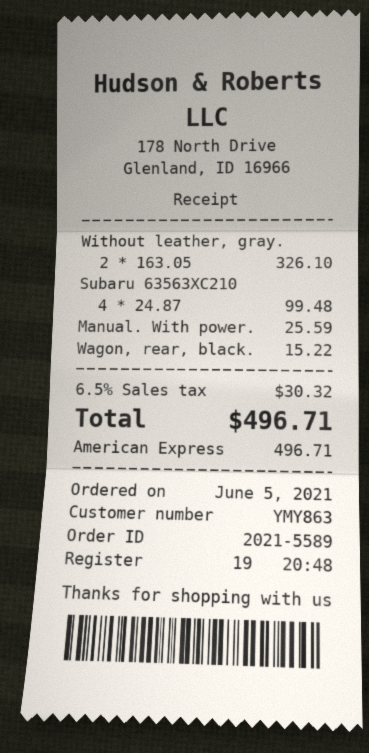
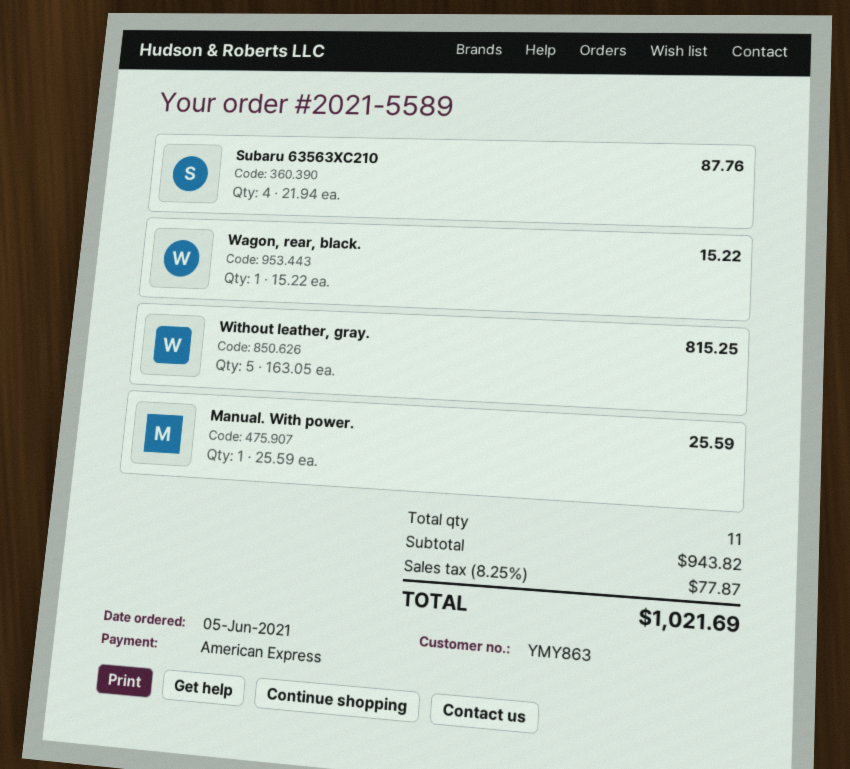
Without leather, gray.: 2 x 163.05 = 326.10 -> 5 x 163.05 = 815.25
Subaru 63563XC210: 4 x 24.87 = 99.48 -> 4 x 21.94 = 87.76
tax: 6.5% = 30.32 -> 8.25% = 77.87
total: 496.71 -> 1021.69

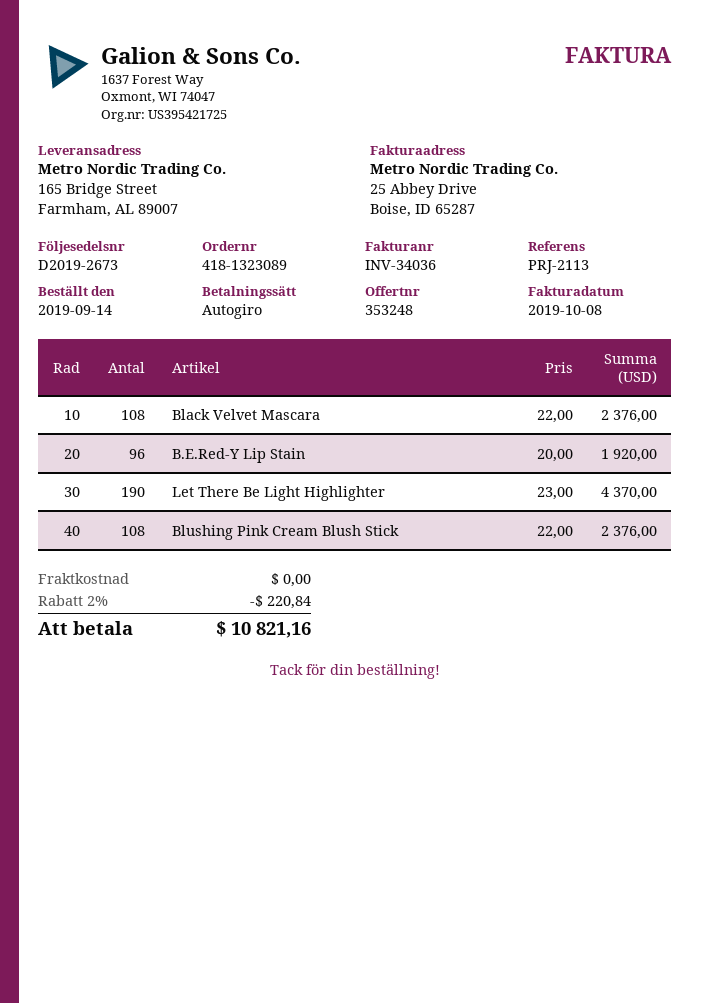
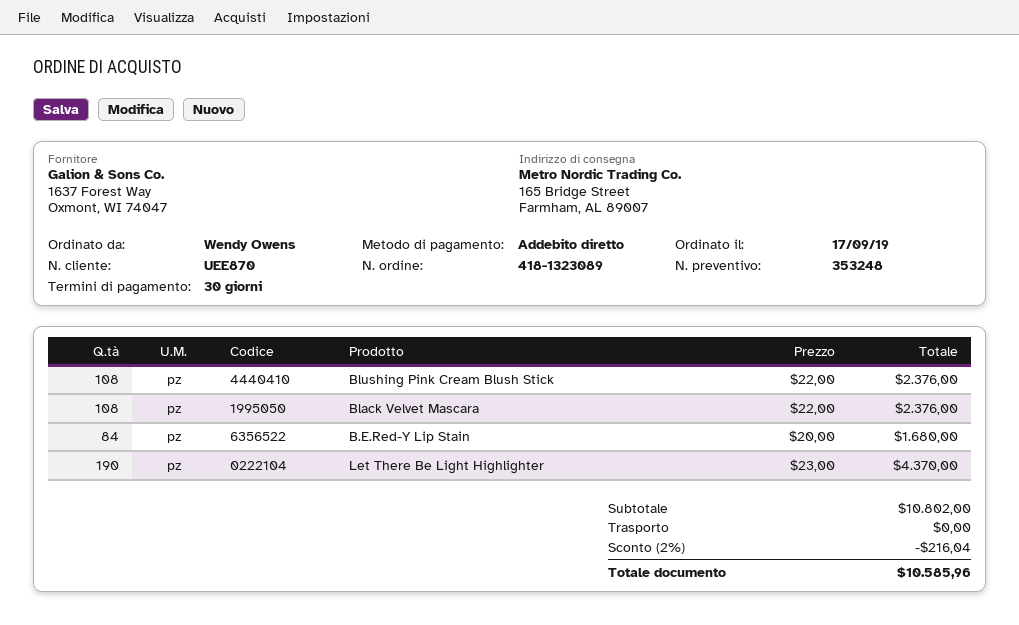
order date: 2019-09-14 -> 2019-09-17
B.E.Red-Y Lip Stain: 96 x 20.00 = 1920.00 -> 84 x 20.00 = 1680.00
discount: 2% = 220.84 -> 2% = 216.04
total: 10821.16 -> 10585.96

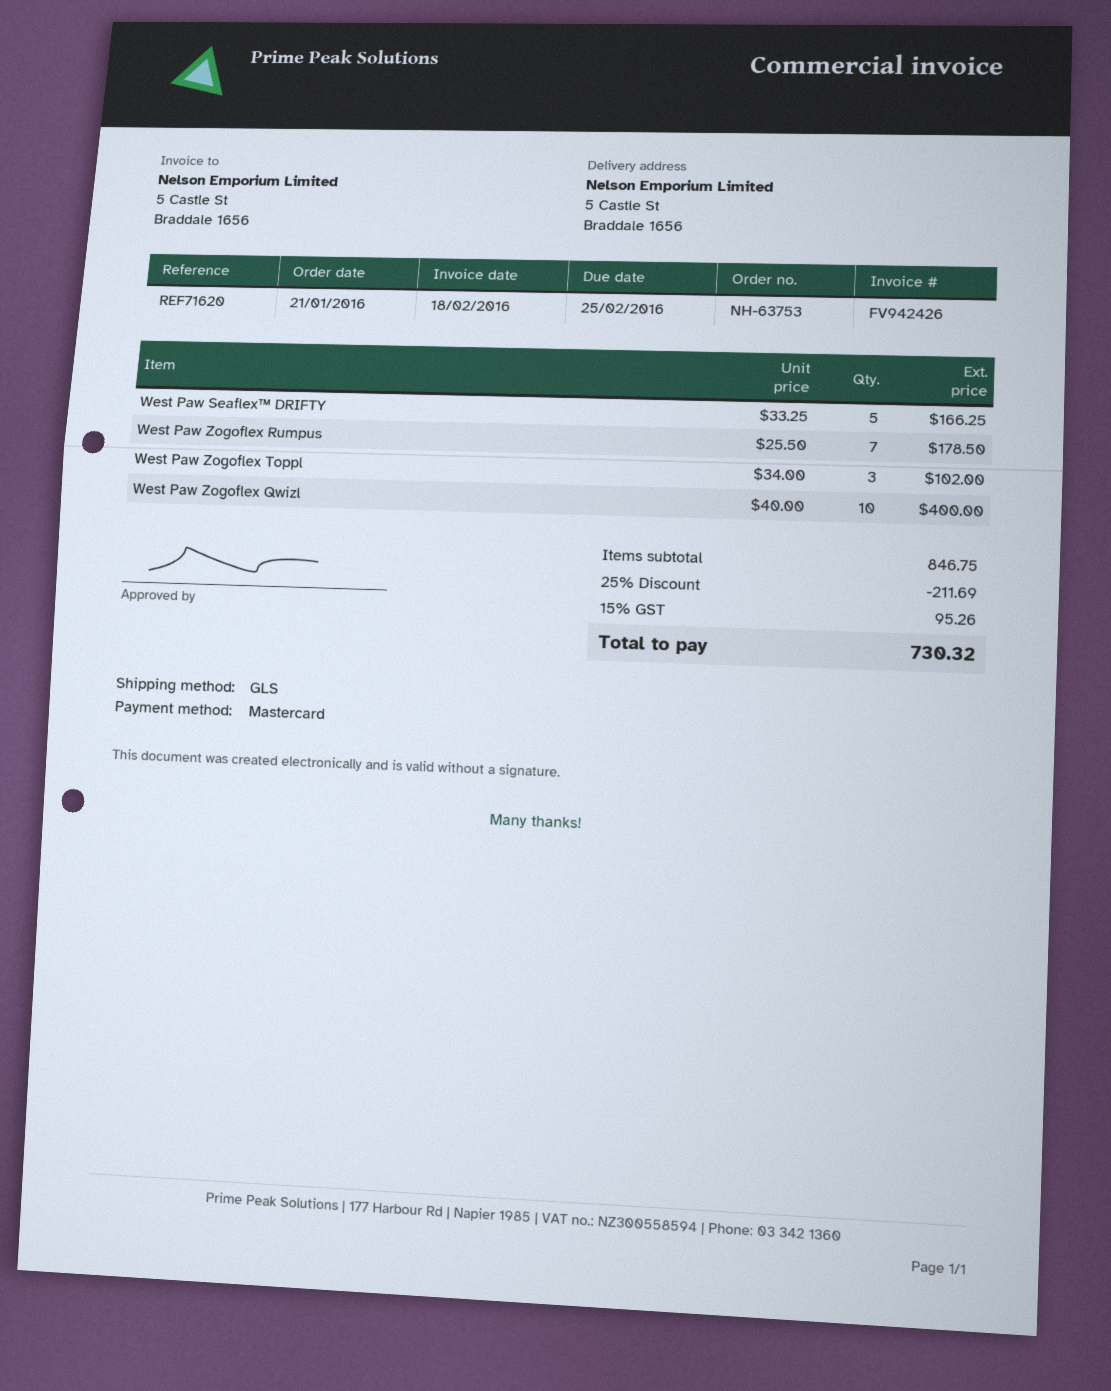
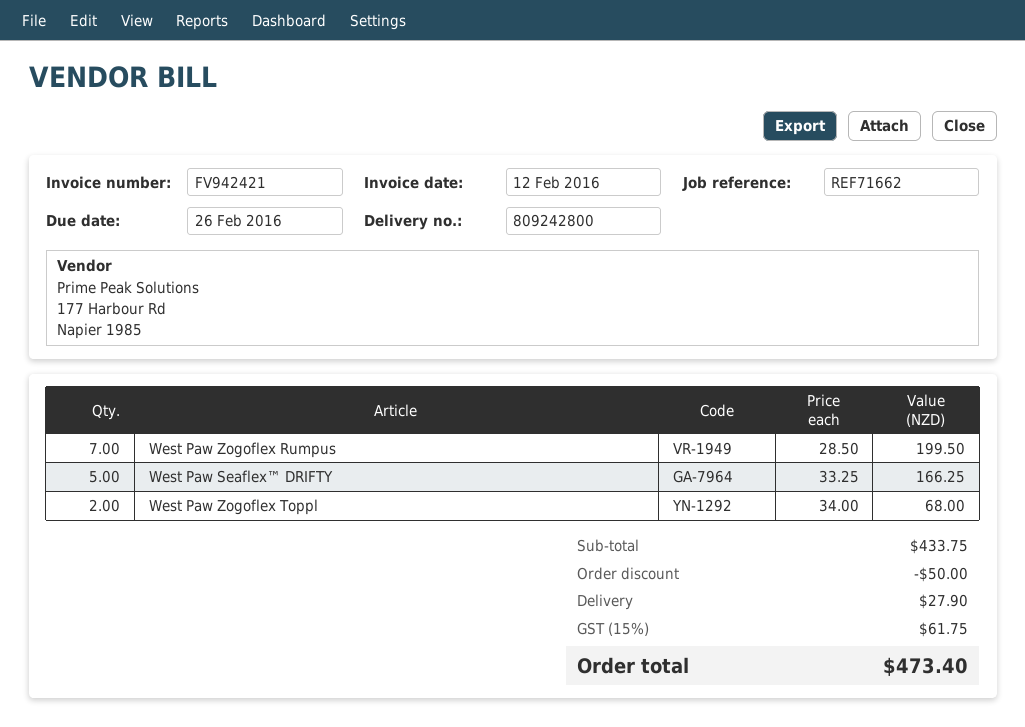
invoice number: FV942426 -> FV942421
invoice date: 2016-02-18 -> 2016-02-12
due date: 2016-02-25 -> 2016-02-26
reference: REF71620 -> REF71662
West Paw Zogoflex Rumpus: 7 x 25.50 = 178.50 -> 7 x 28.50 = 199.50
West Paw Zogoflex Toppl: 3 x 34.00 = 102.00 -> 2 x 34.00 = 68.00
West Paw Zogoflex Qwizl: 10 x 40.00 = 400.00 -> none
subtotal: 846.75 -> 433.75
discount: 211.69 -> 50.00
shipping: none -> 27.90
tax: 15% = 95.26 -> 15% = 61.75
total: 730.32 -> 473.40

• **ACTIVITY**
The expected output is the lines from the one with "subtotal: 846.75 -> 433.75" through the end of the data, exactly as written and nothing more.

• **SOLUTION TO THIS EXERCISE**
subtotal: 846.75 -> 433.75
discount: 211.69 -> 50.00
shipping: none -> 27.90
tax: 15% = 95.26 -> 15% = 61.75
total: 730.32 -> 473.40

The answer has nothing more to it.